Come se non bastasse, metà delle scuole pubbliche italiane non rispetta le normative antisismiche, antincendio e non ha il certificato di idoneità statica. Due terzi degli studenti universitari che avrebbero diritto ad una borsa di studio per potersi iscrivere all’università (cioè sono dichiarati idonei) non ricevono nemmeno un euro perché incredibilmente ci sono i bandi ma non ci sono i soldi. Mentre in Francia e in Germania gli studenti che usufruiscono delle borse di studio sono il 25%, in Italia la percentuale scende all’8%. Sarà un caso, ma i laureati in Italia sono il 19% della popolazione giovanile, mentre nell’Unione Europea la media è del 30%.
Lo stesso vale per le residenze universitarie: non ci sono alloggi pubblici per gli studenti e così prolifera il mercato nero degli affitti e i costi per le famiglie si moltiplicano.
Nonostante questo – nonostante i problemi di spesa pubblica – i governi di centrodestra e di centrosinistra si sono permessi di spendere 5 miliardi di euro in 10 anni per far sopravvivere le scuole private (sostenendo gli istituti religiosi) e aiutare le famiglie di chi – avendo redditi elevati – manda i propri figli alle scuole e all’università a pagamento. Meglio cancellare questi sussidi oppure usarli per la scuola pubblica e il diritto allo studio.

 
SPESE MILITARI
La truppa è troppa
(a cura di Sbilanciamoci)
Quattro miliardi e 623 milioni in un anno: è l’ammontare delle risorse che potrebbero essere recuperate riducendo le spese militari in Italia nel 2012. Il bilancio della Difesa per quest’anno è pari a 19,895 miliardi di euro, di cui quasi quindici destinati al sovvenzionamento di esercito, marina ed aeronautica, con una crescita del 4,4% rispetto al 2011 dettata principalmente dall’aumento dei costi per il personale. A proposito del personale: in Italia ci sono oggi ben 180.000 militari. Non solo: il numero di comandanti è superiore a quello dei comandati.
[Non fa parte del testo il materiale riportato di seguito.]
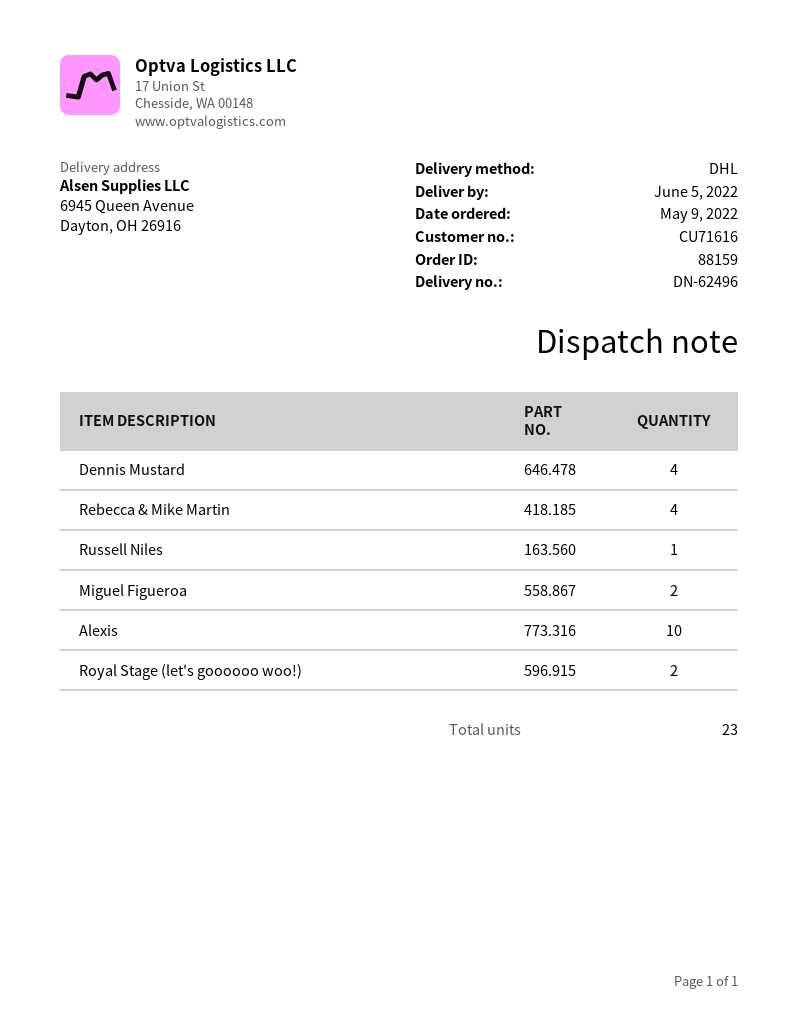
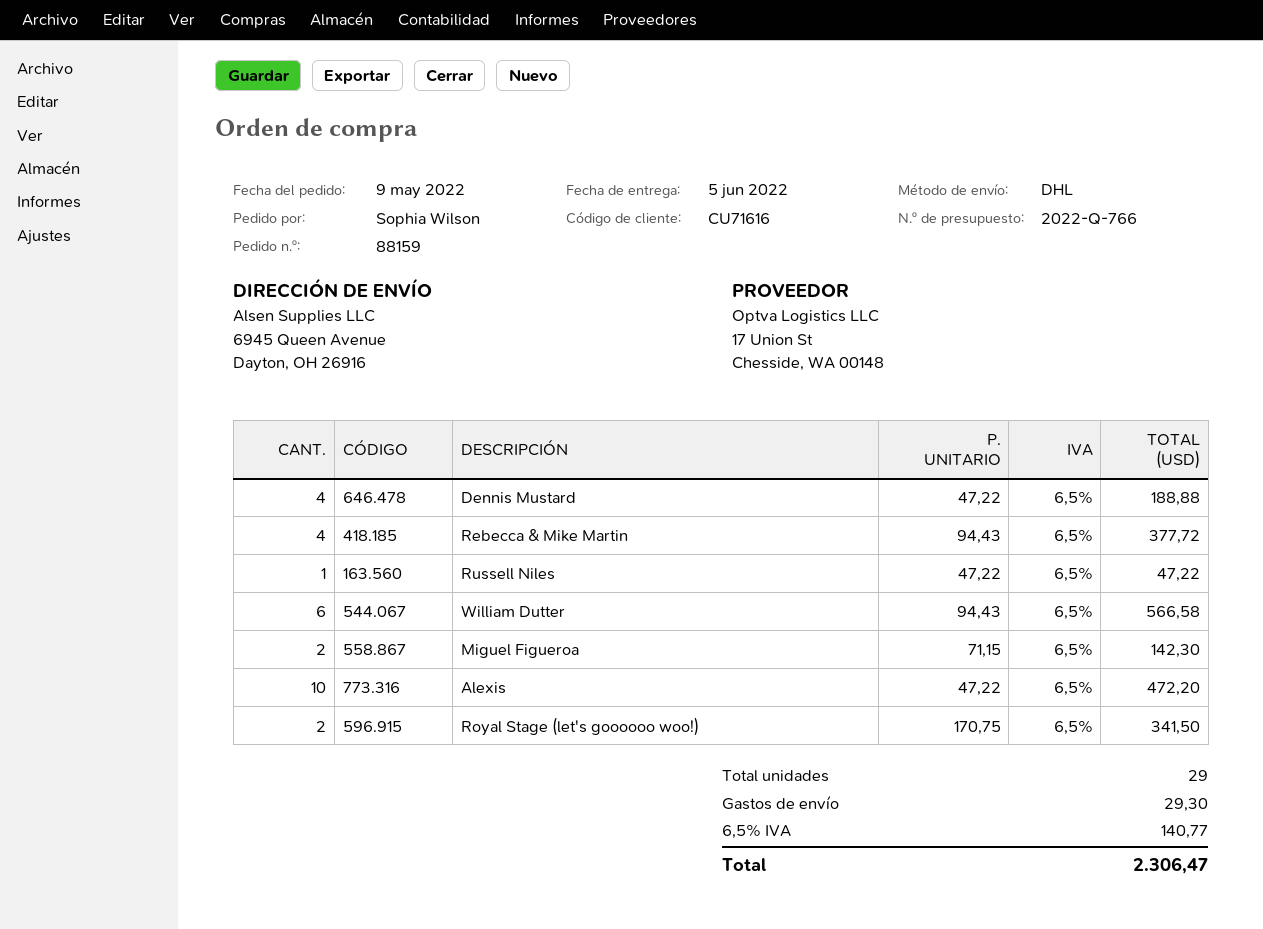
William Dutter: none -> 6
total quantity: 23 -> 29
Tre miliardi di euro potrebbero entrare in cassa decurtando le forze armate di 60.000 unità, portandole così dalle attuali 180.000 a 120.000. Altri 783 milioni di euro potrebbero venire per il 2012 dalla riduzione dei «Programmi d’arma», con la cancellazione degli impegni per la produzione di 90 cacciabombardieri F35 (complessivamente ci costeranno 10 miliardi di euro) e dei finanziamenti previsti quest’anno per la costruzione di 4 sommergibili Fremm e delle due fregate «Orizzonte».
748 milioni di euro potrebbero poi pervenire dal ritiro delle truppe italiane dalla missione in Afghanistan. Inoltre, 72 milioni di euro verrebbero incamerati se si ponesse termine alle operazioni, sbagliate, di pattugliamento delle nostre città ad opera del personale delle forze armate. L’abolizione della cosiddetta mini-naja (cioè del programma «Vivi le Forze Armate, militare per tre settimane») porterebbe in cassa altri 20 milioni.
In tutto 4,62 miliardi da destinare subito, appunto, a usi decisamente più «civili», come il servizio civile nazionale, sovvenzionato con 299 milioni di euro nel 2008 e soltanto 68 nel 2012, e la cooperazione, il cui finanziamento pubblico è stato praticamente azzerato.

 

 
 
SANITÀ IN CONVENZIONE
La bonanza privata
In questi anni la sanità pubblica è stata massacrata dai tagli delle finanziarie e dalla riduzione dei trasferimenti alle regioni che hanno la responsabilità di organizzare e pagare i costi delle strutture e dei servizi sanitari. A questi tagli si è fatto fronte riducendo i servizi oppure introducendo e facendo lievitare il costo dei ticket. La sanità privata – convenzionata con il pubblico o sussidiata in altre forme – non è stata sfiorata in questi anni dagli interventi di revisione della spesa e dei contributi. Non si tratta ovviamente di ridurre i servizi a favore dei cittadini, ma di rendere più congrue (e meno lucrative) le tariffe rimborsate (i DRG) ai privati e porre un freno agli abusi di interventi spesso non necessari (abbiamo una delle percentuali più alte in Europa di parti cesarei fatti in strutture private convenzionate con il servizio sanitario nazionale) ma che, essendo rimborsati dal servizio sanitario, si sono moltplicati urbi et orbi, alimentando spesso anche il circuito del malaffare tangentizio (come si è visto nel caso della sanità privata in Lombardia). Una semplice revisione delle convenzioni (e delle tariffe, con una limatura media del 10%) con le strutture private ed un sistematico controllo della congruità di una serie di esami ed interventi – il cui eccesso balza agli occhi ad un semplice confronto con gli altri paesi europei – porterebbe da subito, secondo una stima della campagna Sbilanciamoci!, ad un risparmio di circa 1miliardo e 200milioni. Soldi risparmiati che potrebbero essere investiti nella medicina preventiva e territoriale, largamente deficitaria in Italia (e la cui assenza comporta poi maggiori costi umani – e non solo – in termini di «mortalità evitabile» e di interventi e servizi ex post).

 

 
da “il manifesto”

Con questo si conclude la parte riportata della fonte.